▶ [GIVEN DATA]:
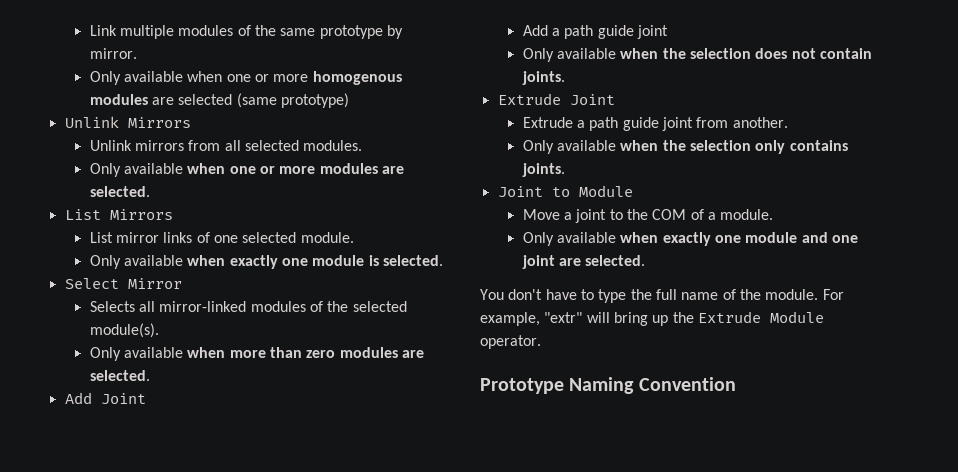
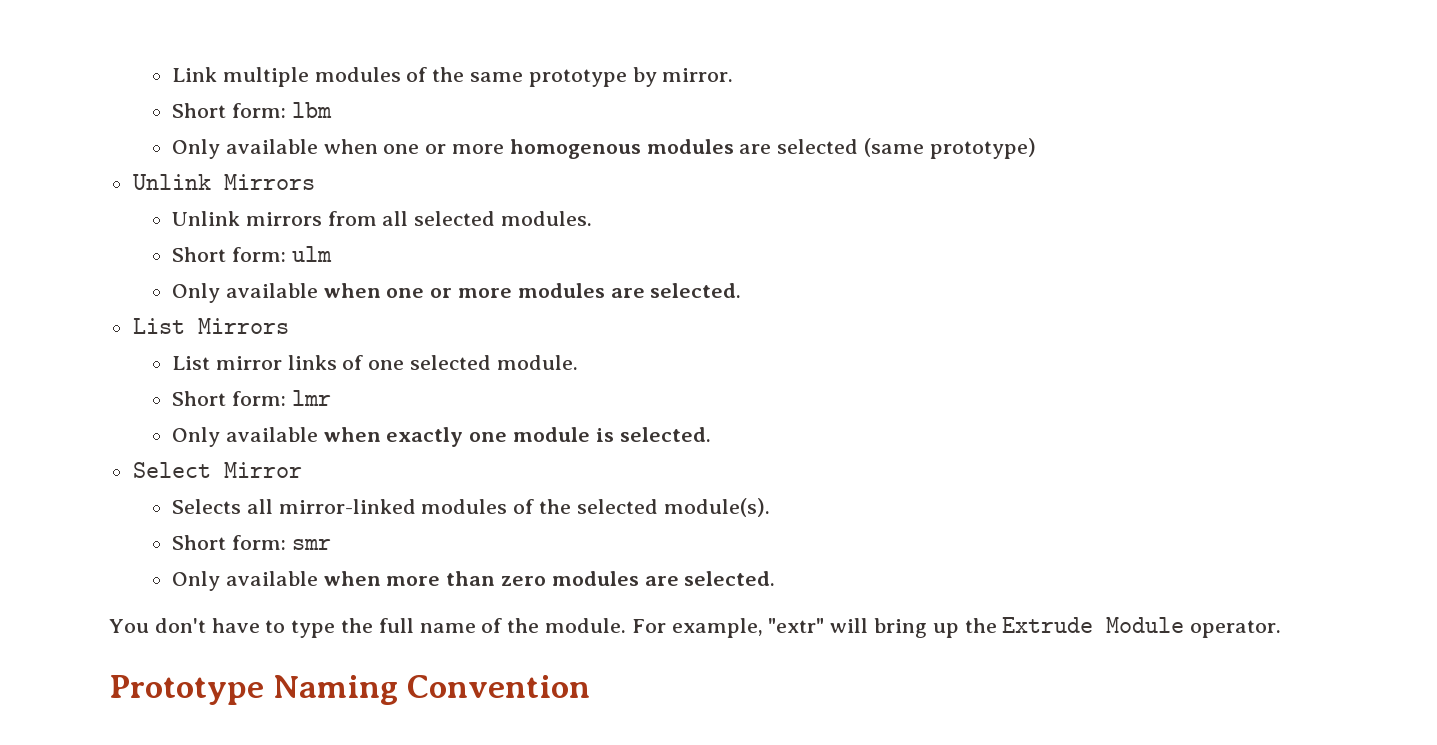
(137, 53) none -> [172,102,332,118] // Short form: lbm
(363, 145) none -> [172,246,332,262] // Short form: ulm
(354, 237) none -> [172,390,331,406] // Short form: lmr
(159, 330) none -> [172,535,331,550] // Short form: smr
[64,392,146,404] [522,25,668,39] [522,48,872,62] [521,71,565,85] [497,93,615,105] [522,117,788,131] [522,140,848,154] [521,163,565,177] [497,185,633,197] [522,209,774,223] [522,232,858,246] [521,255,646,269] // Add Joint // Add a path guide joint // Only available when the selection does not contain joints. // Extrude Joint // Extrude a path guide joint from another. // Only available when the selection only contains joints. // Joint to Module // Move a joint to the COM of a module. // Only available when exactly one module and one joint are selected. -> (776, 578) none

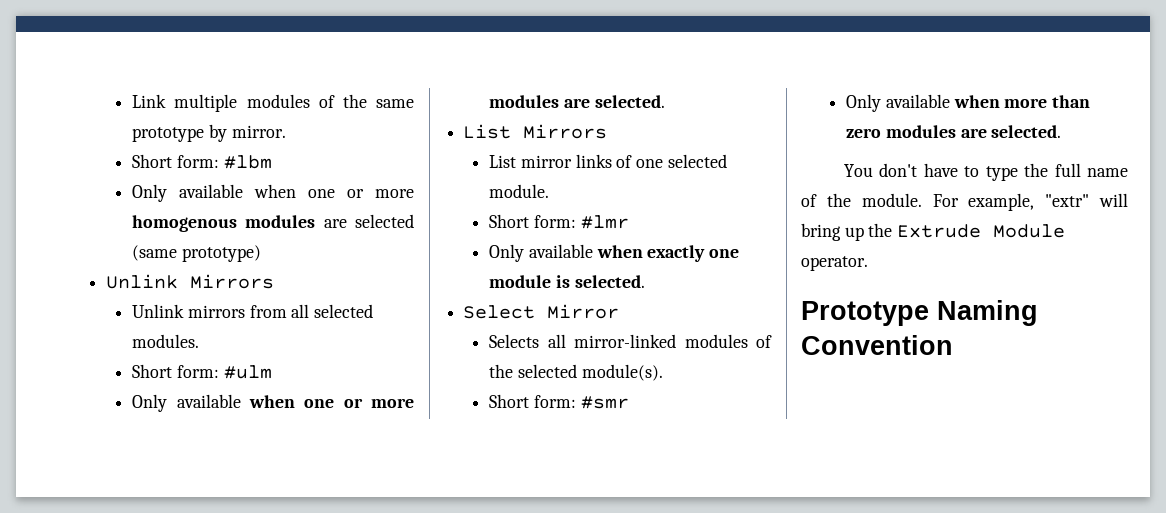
[291,102,332,118] lbm -> [223,155,272,169] #lbm
[291,246,332,262] ulm -> [223,365,272,379] #ulm
[291,390,331,406] lmr -> [580,215,629,229] #lmr
[291,539,331,550] smr -> [580,396,629,409] #smr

▶ [WORK INSTRUCTIONS]: Please reproduce the whole listing exactly; the pictures stay out.

▶ [ANSWER SPACE]:
(137, 53) none -> [172,102,332,118] // Short form: lbm
(363, 145) none -> [172,246,332,262] // Short form: ulm
(354, 237) none -> [172,390,331,406] // Short form: lmr
(159, 330) none -> [172,535,331,550] // Short form: smr
[64,392,146,404] [522,25,668,39] [522,48,872,62] [521,71,565,85] [497,93,615,105] [522,117,788,131] [522,140,848,154] [521,163,565,177] [497,185,633,197] [522,209,774,223] [522,232,858,246] [521,255,646,269] // Add Joint // Add a path guide joint // Only available when the selection does not contain joints. // Extrude Joint // Extrude a path guide joint from another. // Only available when the selection only contains joints. // Joint to Module // Move a joint to the COM of a module. // Only available when exactly one module and one joint are selected. -> (776, 578) none

[291,102,332,118] lbm -> [223,155,272,169] #lbm
[291,246,332,262] ulm -> [223,365,272,379] #ulm
[291,390,331,406] lmr -> [580,215,629,229] #lmr
[291,539,331,550] smr -> [580,396,629,409] #smr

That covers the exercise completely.